In recent years, we have been gradually subjected to different tests to prove our human condition when surfing the internet. The button, initially simple, direct, and, at times, even nice, stating “I’m not a robot” has given way to new tools with the objective of detecting machines. Grids with images of traffic signals, crosswalks, fire hydrants, boats, bicycles, and whatever else the imagination sends, often among other objects, started to challenge not our ability to identify them, but our patience.
The test named CAPTCHA , the acronym for Completely Automated Public Turing Test to distinguish Computers and Humans (or Completely Automated Public Turing test to tell Computers and Humans Apart), has become a constant. In the early 2000s, text images or letters were enough to take down most spambots.
But over the years, after Google bought Carnegie Mellon’s search engine and used it to digitize Google Books, texts had to be increasingly distorted to prevent recognition by optical character recognition programs – programs that, inadvertently humans taking the CAPTCHAs test helped to improve.
Using machine learning, the system started to identify a greater amount of distorted letters and include random words in the test box. The evolution of machine learning in basic text, image, and speech recognition identification has increased the complexity of distinguishing between humans and machines. Some say that, in fact, the algorithms are probably even better. As the system became more vulnerable to bots, it was necessary to vary the format of authentications to continue with access control.
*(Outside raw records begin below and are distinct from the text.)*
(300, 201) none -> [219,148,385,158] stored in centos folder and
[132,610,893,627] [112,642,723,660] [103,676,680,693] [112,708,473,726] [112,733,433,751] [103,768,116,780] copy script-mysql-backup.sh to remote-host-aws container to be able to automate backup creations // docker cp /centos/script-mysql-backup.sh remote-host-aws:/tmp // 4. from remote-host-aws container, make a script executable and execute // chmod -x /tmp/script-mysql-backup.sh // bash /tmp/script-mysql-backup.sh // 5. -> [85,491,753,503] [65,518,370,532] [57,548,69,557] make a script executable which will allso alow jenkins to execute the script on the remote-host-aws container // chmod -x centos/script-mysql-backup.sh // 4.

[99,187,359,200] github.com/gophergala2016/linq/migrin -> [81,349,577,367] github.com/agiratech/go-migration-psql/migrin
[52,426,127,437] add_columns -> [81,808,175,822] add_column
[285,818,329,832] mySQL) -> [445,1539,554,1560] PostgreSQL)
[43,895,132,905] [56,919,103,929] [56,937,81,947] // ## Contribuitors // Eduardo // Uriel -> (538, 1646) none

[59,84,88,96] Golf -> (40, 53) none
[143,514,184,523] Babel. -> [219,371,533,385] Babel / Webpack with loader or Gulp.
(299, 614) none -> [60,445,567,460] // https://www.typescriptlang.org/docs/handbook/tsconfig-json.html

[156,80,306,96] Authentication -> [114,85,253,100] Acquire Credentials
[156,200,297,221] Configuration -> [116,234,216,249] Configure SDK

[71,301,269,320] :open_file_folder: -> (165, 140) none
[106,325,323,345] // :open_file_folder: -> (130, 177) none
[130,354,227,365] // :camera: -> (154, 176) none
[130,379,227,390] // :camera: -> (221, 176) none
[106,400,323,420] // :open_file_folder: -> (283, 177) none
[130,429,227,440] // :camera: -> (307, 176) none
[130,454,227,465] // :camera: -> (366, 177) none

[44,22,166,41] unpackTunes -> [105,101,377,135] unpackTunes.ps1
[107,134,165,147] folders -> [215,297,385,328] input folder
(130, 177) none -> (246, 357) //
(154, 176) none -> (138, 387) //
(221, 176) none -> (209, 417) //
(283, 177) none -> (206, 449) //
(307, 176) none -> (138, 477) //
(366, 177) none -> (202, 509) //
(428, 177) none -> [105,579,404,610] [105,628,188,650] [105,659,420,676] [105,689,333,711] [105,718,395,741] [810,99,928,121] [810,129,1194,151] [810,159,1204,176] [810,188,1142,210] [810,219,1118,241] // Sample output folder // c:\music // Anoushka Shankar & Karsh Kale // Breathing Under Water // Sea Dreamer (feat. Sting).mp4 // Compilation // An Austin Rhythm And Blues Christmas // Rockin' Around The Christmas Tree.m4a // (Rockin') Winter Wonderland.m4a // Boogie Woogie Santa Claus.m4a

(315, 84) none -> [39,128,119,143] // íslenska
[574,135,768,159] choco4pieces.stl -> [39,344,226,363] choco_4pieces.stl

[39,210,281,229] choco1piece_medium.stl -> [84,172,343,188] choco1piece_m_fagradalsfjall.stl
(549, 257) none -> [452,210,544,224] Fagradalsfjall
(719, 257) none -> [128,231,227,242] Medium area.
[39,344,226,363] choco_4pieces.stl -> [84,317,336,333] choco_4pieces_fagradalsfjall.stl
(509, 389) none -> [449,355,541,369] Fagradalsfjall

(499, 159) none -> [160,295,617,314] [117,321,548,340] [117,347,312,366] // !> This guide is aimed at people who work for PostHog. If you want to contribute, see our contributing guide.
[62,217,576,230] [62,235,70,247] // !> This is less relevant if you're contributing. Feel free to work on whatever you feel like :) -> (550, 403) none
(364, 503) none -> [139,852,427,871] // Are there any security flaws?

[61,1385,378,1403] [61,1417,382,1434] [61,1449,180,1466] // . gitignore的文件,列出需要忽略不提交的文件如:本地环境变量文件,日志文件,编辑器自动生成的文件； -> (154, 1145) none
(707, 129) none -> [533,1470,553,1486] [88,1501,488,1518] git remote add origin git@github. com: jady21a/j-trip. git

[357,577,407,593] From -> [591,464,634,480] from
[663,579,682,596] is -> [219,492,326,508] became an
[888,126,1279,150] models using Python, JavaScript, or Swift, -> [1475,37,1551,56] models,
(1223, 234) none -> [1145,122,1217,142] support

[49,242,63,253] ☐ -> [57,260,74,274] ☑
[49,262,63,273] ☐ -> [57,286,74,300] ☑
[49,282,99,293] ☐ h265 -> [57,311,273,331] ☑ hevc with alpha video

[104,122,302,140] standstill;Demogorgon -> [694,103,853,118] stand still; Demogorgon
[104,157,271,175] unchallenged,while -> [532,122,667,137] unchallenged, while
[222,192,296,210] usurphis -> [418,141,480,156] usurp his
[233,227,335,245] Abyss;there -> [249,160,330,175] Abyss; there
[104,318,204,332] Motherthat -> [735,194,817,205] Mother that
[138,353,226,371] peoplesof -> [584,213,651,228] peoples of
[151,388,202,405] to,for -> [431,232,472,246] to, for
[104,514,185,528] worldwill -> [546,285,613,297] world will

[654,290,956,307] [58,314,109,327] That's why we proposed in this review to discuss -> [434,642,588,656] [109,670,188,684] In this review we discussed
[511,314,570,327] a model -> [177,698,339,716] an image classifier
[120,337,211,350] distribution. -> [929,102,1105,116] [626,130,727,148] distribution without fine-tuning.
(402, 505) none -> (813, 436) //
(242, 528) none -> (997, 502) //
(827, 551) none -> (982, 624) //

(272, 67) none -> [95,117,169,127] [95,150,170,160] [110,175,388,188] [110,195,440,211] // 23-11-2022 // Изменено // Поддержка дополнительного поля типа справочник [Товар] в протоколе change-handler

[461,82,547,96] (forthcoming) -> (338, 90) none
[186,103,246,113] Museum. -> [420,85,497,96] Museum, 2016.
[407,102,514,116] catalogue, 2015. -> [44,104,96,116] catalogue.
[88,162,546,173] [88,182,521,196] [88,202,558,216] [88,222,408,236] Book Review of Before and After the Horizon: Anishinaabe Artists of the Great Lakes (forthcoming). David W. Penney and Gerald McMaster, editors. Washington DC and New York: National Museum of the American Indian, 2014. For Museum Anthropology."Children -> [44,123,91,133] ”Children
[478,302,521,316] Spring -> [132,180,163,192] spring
With the use of artificial intelligence and machine learning, any test ends up having temporary effectiveness, which soon became clear to the experts. A few years ago, Google’s machine learning algorithms registered 99.8% correct answers in the CAPTCHAs test solution, while among humans the correct answers were 33%.
To err is human
With machines evolving rapidly, new versions of the tests followed with additional validations such as the various versions of ReCAPTCHA, which analyzes data and user behavior allowing some humans to advance with a click on the “I’m not a robot” button while others must undergo other tests. There are more recent cases whose validation process does not require user interaction. In these, the system itself performs several automatic CAPTCHA tests providing a score for each access. Low scores indicate that this is likely a bot and therefore there are more scan actions.
We’ve gotten to the point where to make the software more difficult to access, it also becomes more difficult for many people to use. Researchers experimented with using the classification of people’s images by facial expression, gender, and ethnicity or tests based on common childhood rhymes in the region where the user was located. There are game-like CAPTCHAs, tests that require users to rotate objects at certain angles or move puzzle pieces into the correct position, and various other creative ideas such as using cameras or augmented reality devices in an interactive proof of humanity.
The problem with many of these tests is not necessarily that bots are highly intelligent or that some humans are not highly intelligent, but rather that humanity is extremely diverse in language, culture, training, and experiences. Perhaps the solution is simple. It may be in creating a CAPTCHA test based on common mistakes people make when clicking buttons, identifying images, or analyzing text. After all, making mistakes is human.